Following up on this post on the how personality affects our view of the purpose of conversation, I thought I should add some thoughts on less obviously collaborative speech acts, such as teaching and preaching.

That is, preaching is typically a one to many act, with only one way interaction between the speaker and hearers (in my subculture, anyway). Teaching can be through lecture, in which case it is at least very similar, or other pedagogies can be used, from slightly collaborative methods like lecture and small group work combined, to something which is mostly collaborative, where students present their work, and the teacher gives some feedback.

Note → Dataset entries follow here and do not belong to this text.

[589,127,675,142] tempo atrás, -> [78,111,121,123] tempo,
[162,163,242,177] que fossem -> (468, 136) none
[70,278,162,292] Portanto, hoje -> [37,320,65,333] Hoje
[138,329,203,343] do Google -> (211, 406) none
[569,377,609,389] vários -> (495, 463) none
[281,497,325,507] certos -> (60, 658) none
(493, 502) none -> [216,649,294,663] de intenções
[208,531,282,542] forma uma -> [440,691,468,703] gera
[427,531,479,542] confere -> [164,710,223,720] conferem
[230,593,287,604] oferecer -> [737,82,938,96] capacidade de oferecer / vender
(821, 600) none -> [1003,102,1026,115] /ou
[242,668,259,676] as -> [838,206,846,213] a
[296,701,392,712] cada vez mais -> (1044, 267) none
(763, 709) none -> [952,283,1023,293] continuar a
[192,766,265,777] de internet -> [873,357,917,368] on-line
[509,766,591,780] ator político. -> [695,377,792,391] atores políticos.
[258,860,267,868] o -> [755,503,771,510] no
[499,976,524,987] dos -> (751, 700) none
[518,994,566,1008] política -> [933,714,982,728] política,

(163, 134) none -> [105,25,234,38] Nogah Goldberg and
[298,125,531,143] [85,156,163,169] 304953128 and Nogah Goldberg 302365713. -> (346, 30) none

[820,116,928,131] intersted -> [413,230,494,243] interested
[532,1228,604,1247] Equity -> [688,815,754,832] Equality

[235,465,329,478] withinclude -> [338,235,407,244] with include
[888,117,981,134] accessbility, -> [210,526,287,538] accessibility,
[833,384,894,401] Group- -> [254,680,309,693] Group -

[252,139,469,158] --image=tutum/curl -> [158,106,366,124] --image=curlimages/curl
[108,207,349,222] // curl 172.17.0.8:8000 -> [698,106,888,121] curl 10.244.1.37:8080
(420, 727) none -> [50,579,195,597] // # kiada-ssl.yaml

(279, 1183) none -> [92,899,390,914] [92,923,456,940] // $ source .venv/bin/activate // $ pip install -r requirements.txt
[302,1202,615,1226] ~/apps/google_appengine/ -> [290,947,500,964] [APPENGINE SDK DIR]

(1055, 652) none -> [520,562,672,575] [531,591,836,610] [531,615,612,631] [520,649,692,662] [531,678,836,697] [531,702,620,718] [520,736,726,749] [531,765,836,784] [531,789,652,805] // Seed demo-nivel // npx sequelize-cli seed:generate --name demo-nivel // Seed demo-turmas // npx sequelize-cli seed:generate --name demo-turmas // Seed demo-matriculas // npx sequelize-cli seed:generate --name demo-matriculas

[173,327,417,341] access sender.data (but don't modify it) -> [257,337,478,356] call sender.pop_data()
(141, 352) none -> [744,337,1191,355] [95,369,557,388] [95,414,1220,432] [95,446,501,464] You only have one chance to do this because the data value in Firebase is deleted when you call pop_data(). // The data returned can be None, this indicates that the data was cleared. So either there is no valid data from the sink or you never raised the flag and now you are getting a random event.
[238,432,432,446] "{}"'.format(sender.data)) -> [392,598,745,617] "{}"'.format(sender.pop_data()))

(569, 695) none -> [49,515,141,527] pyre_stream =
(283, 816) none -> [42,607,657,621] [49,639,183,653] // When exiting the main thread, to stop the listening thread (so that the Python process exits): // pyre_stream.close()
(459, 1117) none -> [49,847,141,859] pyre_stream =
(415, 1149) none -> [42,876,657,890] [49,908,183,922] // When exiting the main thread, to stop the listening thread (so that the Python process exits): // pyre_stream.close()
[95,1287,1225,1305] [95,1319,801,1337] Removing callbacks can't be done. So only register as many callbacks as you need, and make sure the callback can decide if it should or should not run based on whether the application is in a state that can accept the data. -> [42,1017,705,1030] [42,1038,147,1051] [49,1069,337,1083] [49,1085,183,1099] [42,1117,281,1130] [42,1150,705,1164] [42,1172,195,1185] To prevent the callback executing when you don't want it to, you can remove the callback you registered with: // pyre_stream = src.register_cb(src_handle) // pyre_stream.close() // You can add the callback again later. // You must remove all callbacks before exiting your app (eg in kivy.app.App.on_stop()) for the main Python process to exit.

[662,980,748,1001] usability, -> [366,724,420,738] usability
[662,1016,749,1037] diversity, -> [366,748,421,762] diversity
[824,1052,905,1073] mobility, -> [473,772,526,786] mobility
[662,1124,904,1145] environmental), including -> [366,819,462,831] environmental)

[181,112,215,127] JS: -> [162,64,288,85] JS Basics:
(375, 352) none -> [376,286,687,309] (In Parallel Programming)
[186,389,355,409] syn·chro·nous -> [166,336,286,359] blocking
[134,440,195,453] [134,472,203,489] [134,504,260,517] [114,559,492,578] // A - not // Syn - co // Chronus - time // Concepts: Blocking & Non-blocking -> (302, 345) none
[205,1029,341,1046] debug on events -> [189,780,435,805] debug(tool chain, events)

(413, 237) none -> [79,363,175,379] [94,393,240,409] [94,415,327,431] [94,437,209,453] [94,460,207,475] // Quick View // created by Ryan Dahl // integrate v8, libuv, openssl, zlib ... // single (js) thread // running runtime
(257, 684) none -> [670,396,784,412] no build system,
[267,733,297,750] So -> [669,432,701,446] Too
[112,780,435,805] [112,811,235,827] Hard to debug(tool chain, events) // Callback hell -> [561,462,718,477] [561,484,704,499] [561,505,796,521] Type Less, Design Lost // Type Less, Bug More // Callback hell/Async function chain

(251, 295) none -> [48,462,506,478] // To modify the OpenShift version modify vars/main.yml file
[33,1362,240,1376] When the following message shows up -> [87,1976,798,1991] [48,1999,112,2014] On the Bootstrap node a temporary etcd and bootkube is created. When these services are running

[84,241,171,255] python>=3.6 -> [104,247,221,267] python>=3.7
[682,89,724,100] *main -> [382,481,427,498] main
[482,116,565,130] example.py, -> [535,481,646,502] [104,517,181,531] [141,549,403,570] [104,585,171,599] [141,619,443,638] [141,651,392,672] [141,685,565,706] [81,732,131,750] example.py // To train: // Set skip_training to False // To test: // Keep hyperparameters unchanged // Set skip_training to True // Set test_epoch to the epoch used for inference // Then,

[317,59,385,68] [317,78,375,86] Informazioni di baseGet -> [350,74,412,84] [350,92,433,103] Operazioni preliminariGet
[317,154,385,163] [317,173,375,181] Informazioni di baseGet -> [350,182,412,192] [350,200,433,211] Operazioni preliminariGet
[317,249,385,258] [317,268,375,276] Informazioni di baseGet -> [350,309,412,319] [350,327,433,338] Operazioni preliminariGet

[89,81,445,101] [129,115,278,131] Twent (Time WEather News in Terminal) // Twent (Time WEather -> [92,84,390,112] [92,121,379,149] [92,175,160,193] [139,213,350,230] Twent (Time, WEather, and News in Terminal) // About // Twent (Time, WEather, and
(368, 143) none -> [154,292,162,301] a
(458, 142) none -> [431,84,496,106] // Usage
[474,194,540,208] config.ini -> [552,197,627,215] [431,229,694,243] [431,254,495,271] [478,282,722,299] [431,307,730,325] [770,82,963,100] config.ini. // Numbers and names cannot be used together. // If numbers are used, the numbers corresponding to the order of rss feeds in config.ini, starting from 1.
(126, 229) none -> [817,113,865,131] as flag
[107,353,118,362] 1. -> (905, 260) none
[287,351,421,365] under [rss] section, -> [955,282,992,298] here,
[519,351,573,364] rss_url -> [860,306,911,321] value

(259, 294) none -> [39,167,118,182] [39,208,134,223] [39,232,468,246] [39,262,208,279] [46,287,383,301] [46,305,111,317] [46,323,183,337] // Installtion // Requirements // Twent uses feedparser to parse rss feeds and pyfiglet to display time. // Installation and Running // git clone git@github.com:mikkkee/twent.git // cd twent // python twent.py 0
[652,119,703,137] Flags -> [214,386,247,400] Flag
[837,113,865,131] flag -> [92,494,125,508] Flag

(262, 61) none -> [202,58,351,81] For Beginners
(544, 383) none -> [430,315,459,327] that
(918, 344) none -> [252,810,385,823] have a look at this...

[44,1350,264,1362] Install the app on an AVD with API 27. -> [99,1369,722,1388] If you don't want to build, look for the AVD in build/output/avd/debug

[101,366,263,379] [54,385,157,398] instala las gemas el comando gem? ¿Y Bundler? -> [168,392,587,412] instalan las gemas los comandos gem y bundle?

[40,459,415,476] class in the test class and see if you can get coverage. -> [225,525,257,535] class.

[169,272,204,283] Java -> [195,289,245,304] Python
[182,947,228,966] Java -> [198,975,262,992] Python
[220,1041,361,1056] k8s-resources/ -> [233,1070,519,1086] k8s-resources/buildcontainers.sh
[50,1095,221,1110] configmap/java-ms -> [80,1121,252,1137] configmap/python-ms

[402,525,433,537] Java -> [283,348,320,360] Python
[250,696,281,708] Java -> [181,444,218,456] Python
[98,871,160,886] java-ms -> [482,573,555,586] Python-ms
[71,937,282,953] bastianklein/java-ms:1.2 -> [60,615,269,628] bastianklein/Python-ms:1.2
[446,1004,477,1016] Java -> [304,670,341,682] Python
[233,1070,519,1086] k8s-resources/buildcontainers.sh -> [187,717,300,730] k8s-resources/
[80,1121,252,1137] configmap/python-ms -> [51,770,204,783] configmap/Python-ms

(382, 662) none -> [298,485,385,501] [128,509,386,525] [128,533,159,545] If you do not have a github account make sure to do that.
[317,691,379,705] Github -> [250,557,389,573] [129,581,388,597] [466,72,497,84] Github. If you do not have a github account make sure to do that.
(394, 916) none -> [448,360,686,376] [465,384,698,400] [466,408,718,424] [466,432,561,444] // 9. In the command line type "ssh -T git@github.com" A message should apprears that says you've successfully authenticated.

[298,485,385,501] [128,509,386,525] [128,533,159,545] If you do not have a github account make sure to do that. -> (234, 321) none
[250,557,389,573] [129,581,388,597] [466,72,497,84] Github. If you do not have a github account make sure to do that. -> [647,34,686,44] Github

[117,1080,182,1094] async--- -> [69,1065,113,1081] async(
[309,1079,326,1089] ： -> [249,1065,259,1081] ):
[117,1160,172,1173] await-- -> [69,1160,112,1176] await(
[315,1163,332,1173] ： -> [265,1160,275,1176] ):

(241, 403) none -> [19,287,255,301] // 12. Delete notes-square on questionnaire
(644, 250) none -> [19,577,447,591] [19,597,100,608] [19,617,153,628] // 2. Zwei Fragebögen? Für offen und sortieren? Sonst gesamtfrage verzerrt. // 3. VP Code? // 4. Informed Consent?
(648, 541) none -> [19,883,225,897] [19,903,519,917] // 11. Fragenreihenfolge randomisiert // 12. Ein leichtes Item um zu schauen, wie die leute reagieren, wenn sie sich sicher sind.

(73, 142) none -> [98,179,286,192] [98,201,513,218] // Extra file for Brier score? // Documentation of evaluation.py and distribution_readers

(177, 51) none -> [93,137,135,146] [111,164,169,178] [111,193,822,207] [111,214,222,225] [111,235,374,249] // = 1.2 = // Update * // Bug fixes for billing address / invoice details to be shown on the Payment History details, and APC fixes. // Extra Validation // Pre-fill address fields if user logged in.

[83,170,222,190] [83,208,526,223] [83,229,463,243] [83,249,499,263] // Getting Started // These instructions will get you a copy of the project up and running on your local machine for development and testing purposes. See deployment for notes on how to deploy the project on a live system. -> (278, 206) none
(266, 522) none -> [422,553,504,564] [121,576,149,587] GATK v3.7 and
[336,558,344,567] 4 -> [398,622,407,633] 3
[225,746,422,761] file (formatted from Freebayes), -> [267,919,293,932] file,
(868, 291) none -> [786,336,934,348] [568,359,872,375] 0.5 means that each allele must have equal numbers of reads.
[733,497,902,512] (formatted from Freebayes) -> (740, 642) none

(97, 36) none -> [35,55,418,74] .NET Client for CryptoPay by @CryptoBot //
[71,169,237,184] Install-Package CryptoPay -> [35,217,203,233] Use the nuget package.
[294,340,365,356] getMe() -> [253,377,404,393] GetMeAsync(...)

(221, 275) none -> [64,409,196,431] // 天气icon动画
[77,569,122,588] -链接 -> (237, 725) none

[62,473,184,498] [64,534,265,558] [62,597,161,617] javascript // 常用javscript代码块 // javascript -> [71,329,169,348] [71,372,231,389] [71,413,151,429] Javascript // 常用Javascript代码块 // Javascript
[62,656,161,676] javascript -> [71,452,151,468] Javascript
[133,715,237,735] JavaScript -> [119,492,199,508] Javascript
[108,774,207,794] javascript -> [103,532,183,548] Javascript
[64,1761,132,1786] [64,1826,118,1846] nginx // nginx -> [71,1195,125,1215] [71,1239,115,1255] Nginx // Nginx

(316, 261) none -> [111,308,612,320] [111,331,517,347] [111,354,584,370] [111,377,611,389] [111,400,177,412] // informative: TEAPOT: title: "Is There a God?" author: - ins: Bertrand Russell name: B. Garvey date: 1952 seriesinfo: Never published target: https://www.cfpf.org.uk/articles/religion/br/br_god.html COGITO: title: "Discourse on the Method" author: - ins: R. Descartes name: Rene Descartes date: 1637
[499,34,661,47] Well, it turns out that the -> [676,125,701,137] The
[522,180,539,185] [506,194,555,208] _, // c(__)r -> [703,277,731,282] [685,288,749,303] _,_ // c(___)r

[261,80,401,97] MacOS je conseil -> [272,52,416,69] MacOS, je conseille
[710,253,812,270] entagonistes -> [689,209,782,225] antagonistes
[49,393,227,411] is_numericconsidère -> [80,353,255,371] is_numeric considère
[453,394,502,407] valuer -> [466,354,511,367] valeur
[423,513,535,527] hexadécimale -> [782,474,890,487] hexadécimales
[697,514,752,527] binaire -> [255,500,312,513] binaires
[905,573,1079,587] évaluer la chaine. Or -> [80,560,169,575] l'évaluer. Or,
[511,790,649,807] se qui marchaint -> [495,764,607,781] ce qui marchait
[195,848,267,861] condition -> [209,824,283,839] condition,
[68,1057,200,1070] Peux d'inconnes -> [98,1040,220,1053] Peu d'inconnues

So how does this impact people who think of logic, reason, and the implication of facts extrovertedly? That is, I’ve come to realize that I like to learn in a negotiated social environment, rather than one where I’m simply given facts to be able to repeat later. If I need to just pick up facts, I can typically do that on the internet much faster. I noticed that I think a preacher or teacher can say nine things in a row, each of which are undisputed and obvious, but then if the next thing is questionable, it can throw off my train of thought. Especially if that becomes a point that the teacher or preacher builds other argumentation blocks on. I would MUCH rather stop the process, haggle out that one issue, then continue.

I hope I don’t mean any disrespect in saying the above; I think this is just how my mind works. Before coming to terms with my ADHD, I spent hours in lectures and sermons trying to stay awake. I tried caffeine, which worked to some extent. I tried sitting in the front row, which didn’t. the one thing that worked (I noted over time) was that I could stay awake when my brain was active. If a lecture or sermon was a series of basically straightforward and easy to digest ideas, I would get bored and eventually check out. Similarly, if ideas are presented that make me want to debate/discuss before moving on (and there is no such opportunity), then my brain would also check out, unable to follow the train of logic after the disputable point.

I’m sure I might be an extreme case here; maybe past abuse (or ADHD, or whatever) makes me more intolerant of disputed points in a lecture, but I think the basic orientation comes from extroverted thinking. I want to discuss/debate logic, reasoning, and the relationship between facts. I want to discover the truth together with others, with iron sharpening iron, rather than wholesale swallowing the fruit of others’ work.

Having said this, good preaching is not just a download of information. I think it should include new information, or at least old information with new implications or application. But the application is critical, or else it just isn’t really preaching. Preaching should use the mind to move the heart, overflowing in new life, repentance, and a greater love for God in Christ. So maybe extroverted feeling is as important as thinking for preaching, since the goal is to call people to a better/higher set of values, feelings, and even emotions —leading, of course, to life change.

So I think this is my issue with a large majority of preachers: whether by nature or not, they approach the process of preaching as extroverted feelers and introverted thinkers, the half of the dichotomy I presented in this post, that doesn’t include me. So I want to negotiate rational truth, and let that flow into emotional/life change, whereas I think most people are using a non-negotiated (introverted) rational truth to negotiate emotion, value, and feeling change.

But I don’t think this makes half of us stuck, or obligated to go to another church. Anna and I have been wrestling with the corners of personality theory where things don’t seem to work out as expected, such as how the DISC (or LiFo, or Treasure Tree) model interacts with MBTI. Or, in this case, how personal, emotional, and spiritual growth interacts with personality.

I think it’s obvious that maturity doesn’t look the same on each person. But can we draw generalizations about how maturity looks in MBTI? On thing I though interesting was that they say the first cognitive function is the first one you use, both in every day, and in life —like maybe in your first five to ten years. Then you develop your second cognitive function, which balances it. Then some time around 40 or 50 you develop your third cognitive function. Well, it seems like this might work in many cases, but I wonder how well time and maturity correlate across people. And how well cognitive maturity (growing in diversity of cognitive functions) correlates with spiritual, emotional, or other personal maturity.

So it could be that one way to think about maturity is how well you are able to think using cognitive functions which are not your most natural/basic. For instance, in the conversation dichotomy I posted earlier, the more you say “this one is sane, that one is crazy”, the less mature you may be. The more you say “this one is me, but I could see someone thinking like that, too” the more mature, culiminating in the most mature position being something like “This one is me, but can do the other when I need to.”

The end result being, that just because I want conversations to be about negotiating facts and their meanings, doesn’t leave me off the hook for relating to people in conversation, too. Teachers who dump information on their students without any indication of care, concern, or relationship (even where lectures are appropriate), are not well respected generally. In the same way, if a preacher doesn’t want to negotiate the logical points he’s trying to use to move the church (emotionally, personally, and spiritually), then I can be OK with that. His goal there isn’t to teach new doctrines (typically), but rather to make people fall in love with Jesus again.